Nichts in diesem Buch erinnert an medienwirksame Gags oder werberische »Jetzt-hört-mal-zu-Ideen«. Jedes Bild, jeder Satz, jede Verknüpfung ist für mich zwingend und locker zugleich. Das ist Literatur, wie ich sie im deutschen Sprachraum nur selten antreffe. Man muss sich nur auf sie einlassen. Arme Rezensenten, die am Morgen den Job fassen, in drei Tagen ein Besprechung dieses Buches in maximal 1500 Zeichen zu verfassen. Persönlicher Zugang hin oder her. Ein Buch über das Sterben und die Vergänglichkeit des Menschen soll man lesen, wenn der richtige Zeitpunkt da ist. Ist dies der Fall, dann gibt es nur wenige Autoren, die so viel zu sagen haben wie Philip Roth. Und noch weniger, die ihre Gedanken so schwerelos formulieren und auf die Reise schicken können.
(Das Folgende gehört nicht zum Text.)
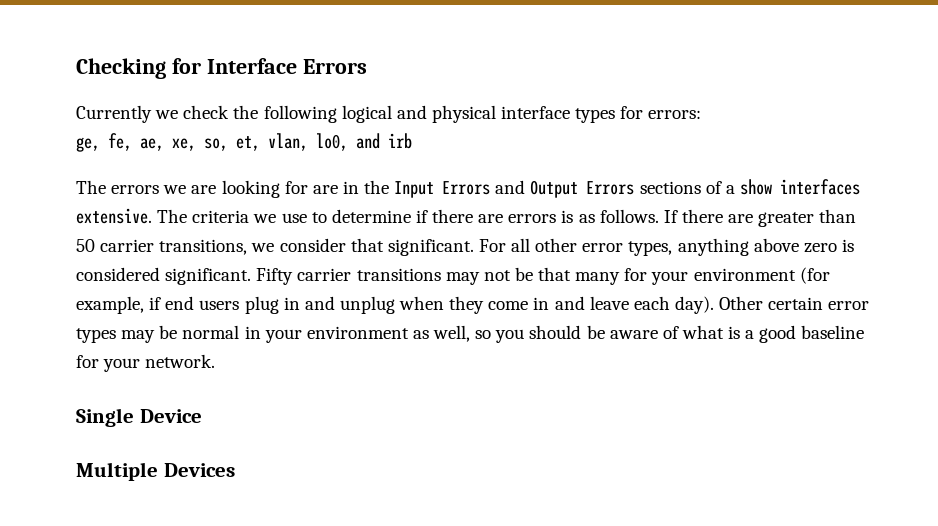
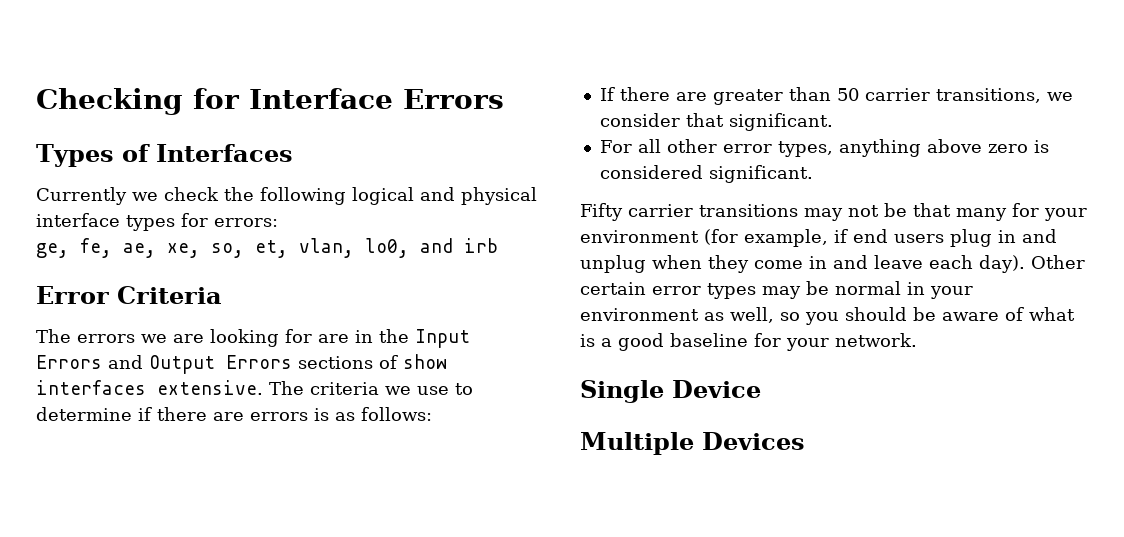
(367, 66) none -> [36,144,293,167] // Types of Interfaces
(412, 141) none -> [36,286,222,304] // Error Criteria
[725,185,735,194] a -> (398, 362) none
[599,209,659,223] follows. -> [361,407,432,421] follows: //
(474, 247) none -> (833, 122) //
(252, 276) none -> (813, 174) //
Mein Fazit: Was andere auf doppelt so vielen Seiten nicht schaffen, verdichtet Philip Roth in Worte und Bilder, die mir einmal mehr zeigen, wie rar literarische Perlen sind. Während durchschnittliche Schriftsteller ihre persönlichen Betroffenheiten bis zur Übelkeit auswalzen, beschränkt sich Philip Roth einfach auf das Wesentliche einer guten Geschichte. Ich finde das großartig, was immer andere dagegen einzuwenden haben. Man muss Roths Worte und Sätze lesen, nicht nacherzählen.